Allerdings gibt es bisher vor allem Studien, die mit Tieren durchgeführt wurden, und nur wenige mit Menschen. Dadurch sind die Ergebnisse nicht 1:1 übertragbar.

In kleineren Studien mit Menschen hat sich aber gezeigt, dass man mit Intervallfasten abnehmen kann und seinen Schlaf verbessert.

Ist das Intervallfasten als gesunde Diätform zu empfehlen?

Die bisherigen Forschungsergebnisse sind sehr vielversprechend, sagt Naturheilkunde-Experte Andreas Michalsen. «Es scheint so, dass der Körper es sehr gut annimmt, wenn er eine Pause bei der Verdauung und von der kontinuierlichen Überernährung kriegt.»

Eine Pause bei der Verdauung tut dem Körper gut. Foto: Monique Wüstenhagen/dpa-tmn

Michalsen hebt hervor, dass es sich um eine sichere Ernährungsform für gesunde Menschen handelt und jene, die keinen Hunger leiden. Ihnen rät er dazu, moderate Formen des Intervallfastens auszuprobieren. Dazu schlägt er die 14:10-Methode vor.

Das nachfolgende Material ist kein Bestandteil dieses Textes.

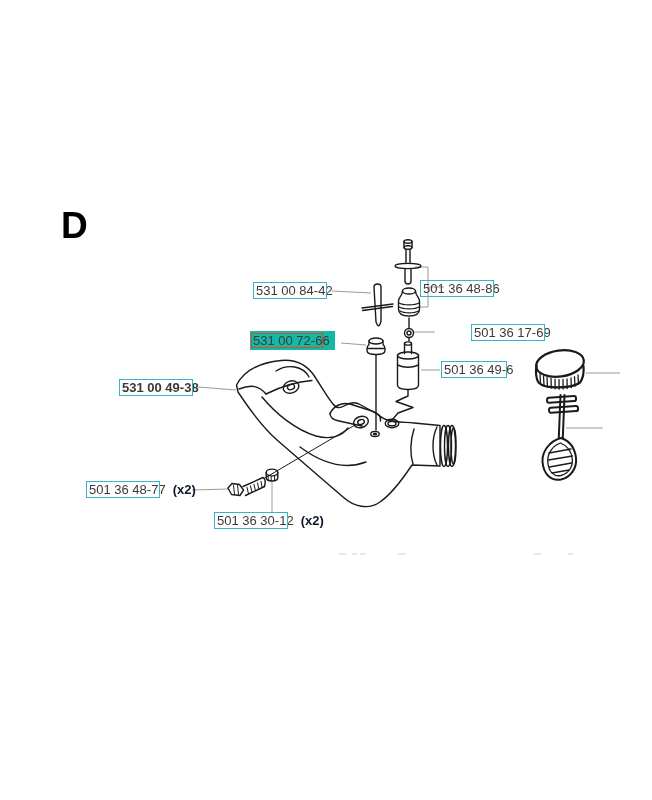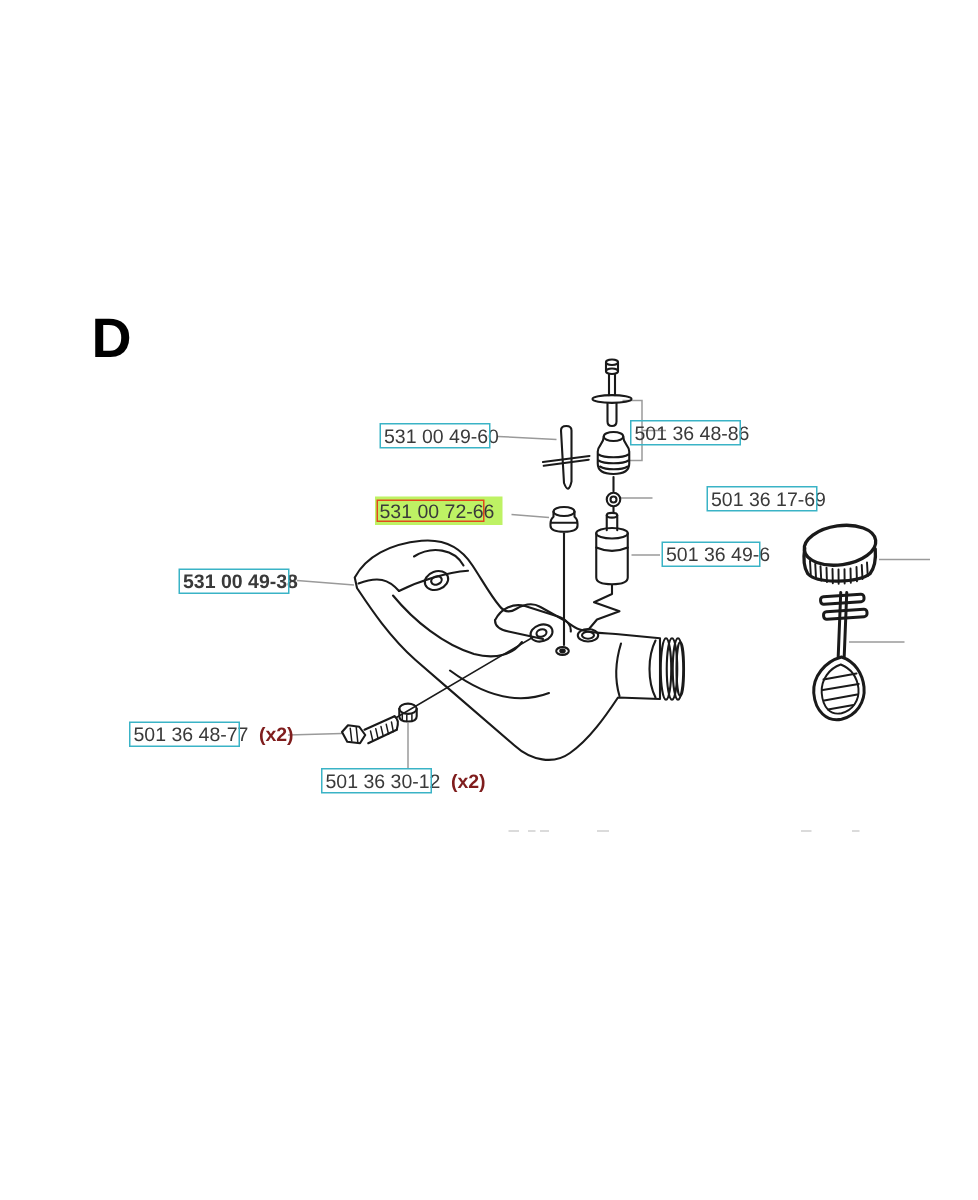--- a/index.html
+++ b/index.html
@@ -176,7 +176,7 @@
   </svg>
 
   <div class="part-label" id="lbl0">
-    <span class="code"><i class="box"></i><span>531 00 49-60</span></span><span class="qty"></span>
+    <span class="code"><i class="box"></i><span>531 00 84-42</span></span><span class="qty"></span>
   </div>
 
   <div class="part-label" id="lbl1">

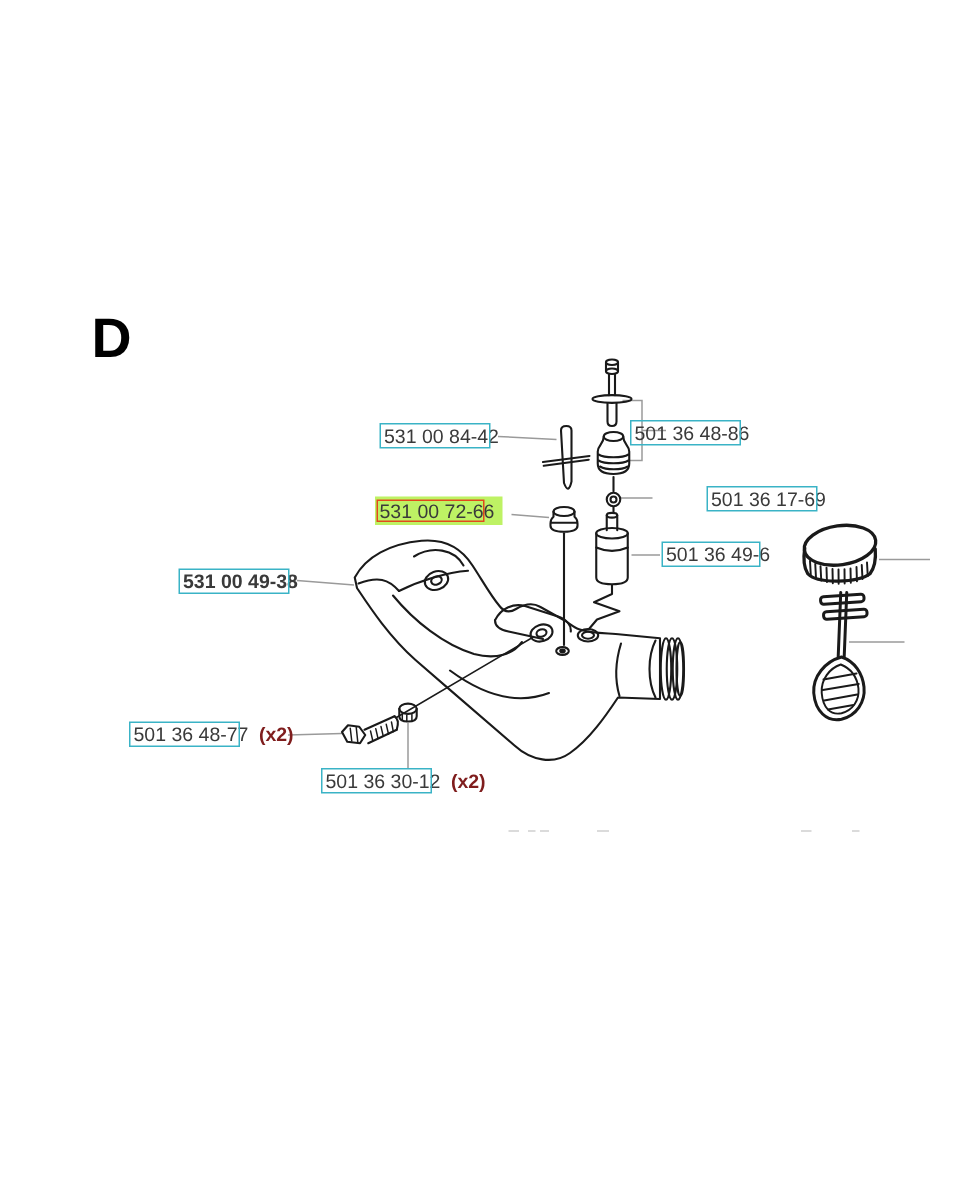--- a/index.html
+++ b/index.html
@@ -14,7 +14,7 @@
              pointer-events:none;}
   .part-label .qty{font-weight:bold;color:#7f1d1d;margin-left:4px;}
   .part-label .qty:empty{margin-left:0;}
-  .part-label.hl .code{background:#bef264;padding:2px 5px 2px 3px;}
+  .part-label.hl .code{background:#14b8a6;padding:2px 5px 2px 3px;}
   .part-label.hl .code .box{border:1.5px solid #e2491c;right:12px;top:2px;bottom:2px;left:1px;}
   
   #lbl0{left:253px;top:282px;}

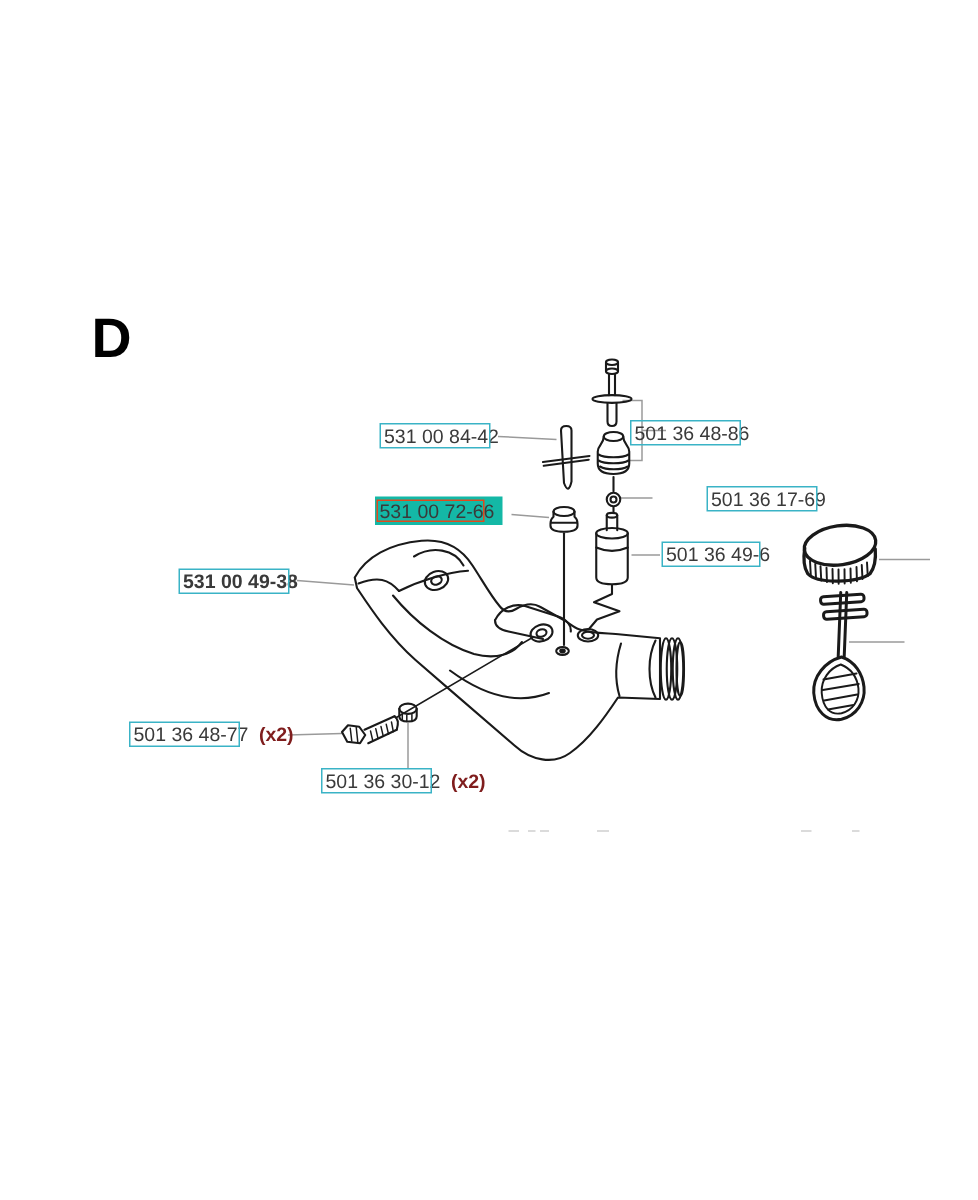--- a/index.html
+++ b/index.html
@@ -12,7 +12,7 @@
   .code{position:relative;display:inline-block;padding:1px 3px;}
   .code .box{position:absolute;left:0;top:0;bottom:0;right:9px;border:1.5px solid #3ab3c6;
              pointer-events:none;}
-  .part-label .qty{font-weight:bold;color:#7f1d1d;margin-left:4px;}
+  .part-label .qty{font-weight:bold;color:#0f172a;margin-left:4px;}
   .part-label .qty:empty{margin-left:0;}
   .part-label.hl .code{background:#14b8a6;padding:2px 5px 2px 3px;}
   .part-label.hl .code .box{border:1.5px solid #e2491c;right:12px;top:2px;bottom:2px;left:1px;}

Für den Start sei gesundheitlich aber auch schon eine konsequente 12-Stunden-Pause von Vorteil, sagt der Mediziner. Im Fasten-Zeitfenster ist dann strikt darauf zu achten, dass man keine kalorienhaltigen Getränke, also zum Beispiel Alkoholika, zu sich nimmt. Auch Snacks sind in dieser Phase tabu.

Als weiteren Vorteil des Intervallfastens nennt Andreas Michaelsen die gute Durchführbarkeit. Es brauche keine große Ernährungsumstellung. «Man braucht nur eine Uhr und sonst nichts.»